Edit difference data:
++++++++
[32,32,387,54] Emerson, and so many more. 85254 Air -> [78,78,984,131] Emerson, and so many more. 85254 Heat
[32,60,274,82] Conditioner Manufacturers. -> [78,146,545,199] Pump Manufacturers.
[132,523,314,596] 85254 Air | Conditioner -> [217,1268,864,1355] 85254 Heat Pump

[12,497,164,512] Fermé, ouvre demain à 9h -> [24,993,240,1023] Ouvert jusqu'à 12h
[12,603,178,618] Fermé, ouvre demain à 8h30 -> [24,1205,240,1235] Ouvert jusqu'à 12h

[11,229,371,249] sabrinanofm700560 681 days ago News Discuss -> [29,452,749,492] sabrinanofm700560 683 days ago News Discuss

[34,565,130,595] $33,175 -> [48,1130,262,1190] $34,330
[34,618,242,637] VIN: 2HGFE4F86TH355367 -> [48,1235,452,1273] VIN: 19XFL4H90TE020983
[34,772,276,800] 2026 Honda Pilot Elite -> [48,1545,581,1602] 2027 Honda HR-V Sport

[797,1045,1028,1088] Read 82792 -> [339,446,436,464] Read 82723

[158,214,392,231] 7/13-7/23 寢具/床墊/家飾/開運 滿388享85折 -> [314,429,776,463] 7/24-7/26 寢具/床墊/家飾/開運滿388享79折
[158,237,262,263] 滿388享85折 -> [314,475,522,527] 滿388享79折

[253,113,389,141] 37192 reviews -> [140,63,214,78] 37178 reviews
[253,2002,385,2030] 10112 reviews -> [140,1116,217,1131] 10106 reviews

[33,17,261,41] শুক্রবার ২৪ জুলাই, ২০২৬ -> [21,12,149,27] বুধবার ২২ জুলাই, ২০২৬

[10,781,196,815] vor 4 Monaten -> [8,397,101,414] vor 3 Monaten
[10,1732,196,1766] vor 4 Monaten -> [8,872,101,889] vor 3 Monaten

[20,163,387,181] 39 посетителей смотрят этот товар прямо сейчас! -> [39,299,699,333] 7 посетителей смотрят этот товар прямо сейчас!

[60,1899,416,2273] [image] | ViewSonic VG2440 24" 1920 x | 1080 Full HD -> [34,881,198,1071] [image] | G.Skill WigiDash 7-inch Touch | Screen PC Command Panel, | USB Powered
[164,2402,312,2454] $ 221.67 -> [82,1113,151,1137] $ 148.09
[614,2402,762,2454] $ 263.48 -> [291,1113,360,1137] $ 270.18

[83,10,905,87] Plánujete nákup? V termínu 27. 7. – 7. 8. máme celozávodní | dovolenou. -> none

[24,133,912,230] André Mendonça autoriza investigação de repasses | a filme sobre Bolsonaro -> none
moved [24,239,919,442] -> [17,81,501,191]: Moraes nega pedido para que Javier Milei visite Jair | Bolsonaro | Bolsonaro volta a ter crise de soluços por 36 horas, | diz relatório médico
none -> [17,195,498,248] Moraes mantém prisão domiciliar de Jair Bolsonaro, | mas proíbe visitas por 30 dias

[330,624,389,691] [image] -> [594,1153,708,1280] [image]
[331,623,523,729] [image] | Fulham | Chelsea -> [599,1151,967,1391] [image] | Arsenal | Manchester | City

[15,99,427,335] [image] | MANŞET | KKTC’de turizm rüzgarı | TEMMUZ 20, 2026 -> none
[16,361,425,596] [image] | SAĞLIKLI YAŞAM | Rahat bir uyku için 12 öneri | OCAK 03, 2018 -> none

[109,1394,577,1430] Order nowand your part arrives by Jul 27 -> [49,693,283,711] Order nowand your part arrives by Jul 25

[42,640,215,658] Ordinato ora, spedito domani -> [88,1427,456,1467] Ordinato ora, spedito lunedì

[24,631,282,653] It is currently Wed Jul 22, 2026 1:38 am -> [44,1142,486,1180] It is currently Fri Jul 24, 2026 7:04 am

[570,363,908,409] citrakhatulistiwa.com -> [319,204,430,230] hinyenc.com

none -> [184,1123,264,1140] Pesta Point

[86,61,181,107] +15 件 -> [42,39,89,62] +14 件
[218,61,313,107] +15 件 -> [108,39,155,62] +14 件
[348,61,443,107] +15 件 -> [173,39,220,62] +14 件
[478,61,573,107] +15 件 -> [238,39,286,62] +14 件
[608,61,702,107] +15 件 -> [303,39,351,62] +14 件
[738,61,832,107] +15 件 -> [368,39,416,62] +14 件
++++++++
> [Work required] Go through the entries above and report each line with the string "Conditioner" in it.

> [Answer below]
[32,60,274,82] Conditioner Manufacturers. -> [78,146,545,199] Pump Manufacturers.
[132,523,314,596] 85254 Air | Conditioner -> [217,1268,864,1355] 85254 Heat Pump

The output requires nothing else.